(Content revision data)
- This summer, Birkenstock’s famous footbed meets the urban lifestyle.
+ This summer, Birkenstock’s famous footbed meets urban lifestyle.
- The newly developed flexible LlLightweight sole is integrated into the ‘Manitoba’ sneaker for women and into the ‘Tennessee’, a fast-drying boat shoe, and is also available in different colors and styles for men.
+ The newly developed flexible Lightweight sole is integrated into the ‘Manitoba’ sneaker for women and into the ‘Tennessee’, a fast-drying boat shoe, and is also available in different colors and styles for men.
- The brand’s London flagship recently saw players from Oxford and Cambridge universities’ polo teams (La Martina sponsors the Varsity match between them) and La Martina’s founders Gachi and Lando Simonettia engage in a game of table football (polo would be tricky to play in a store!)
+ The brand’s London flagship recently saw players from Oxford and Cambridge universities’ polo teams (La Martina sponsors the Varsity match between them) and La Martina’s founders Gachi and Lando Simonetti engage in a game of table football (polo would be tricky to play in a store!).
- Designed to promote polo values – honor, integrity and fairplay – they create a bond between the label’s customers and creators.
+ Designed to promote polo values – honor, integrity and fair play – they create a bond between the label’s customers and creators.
---
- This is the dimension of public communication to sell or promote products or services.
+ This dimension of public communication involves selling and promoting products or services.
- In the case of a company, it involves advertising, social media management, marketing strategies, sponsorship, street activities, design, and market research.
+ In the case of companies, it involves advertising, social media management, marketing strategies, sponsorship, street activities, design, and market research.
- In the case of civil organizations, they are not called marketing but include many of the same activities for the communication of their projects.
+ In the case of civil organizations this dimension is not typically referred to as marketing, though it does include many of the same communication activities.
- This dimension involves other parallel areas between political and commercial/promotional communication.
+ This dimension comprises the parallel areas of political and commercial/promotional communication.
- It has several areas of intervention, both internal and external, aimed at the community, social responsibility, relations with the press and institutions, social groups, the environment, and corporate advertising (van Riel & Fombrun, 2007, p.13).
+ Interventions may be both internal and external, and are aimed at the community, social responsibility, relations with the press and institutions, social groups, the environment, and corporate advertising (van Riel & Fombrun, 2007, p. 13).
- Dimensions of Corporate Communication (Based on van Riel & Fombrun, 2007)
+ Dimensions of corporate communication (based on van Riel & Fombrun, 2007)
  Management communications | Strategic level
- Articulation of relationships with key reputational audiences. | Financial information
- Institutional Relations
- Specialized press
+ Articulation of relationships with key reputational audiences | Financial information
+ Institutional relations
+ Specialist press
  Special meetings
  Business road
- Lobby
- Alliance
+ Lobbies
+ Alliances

**What to work on**: In the data above, which lines include "colors"? Return those lines.

**Solution to this task**:
- The newly developed flexible LlLightweight sole is integrated into the ‘Manitoba’ sneaker for women and into the ‘Tennessee’, a fast-drying boat shoe, and is also available in different colors and styles for men.
+ The newly developed flexible Lightweight sole is integrated into the ‘Manitoba’ sneaker for women and into the ‘Tennessee’, a fast-drying boat shoe, and is also available in different colors and styles for men.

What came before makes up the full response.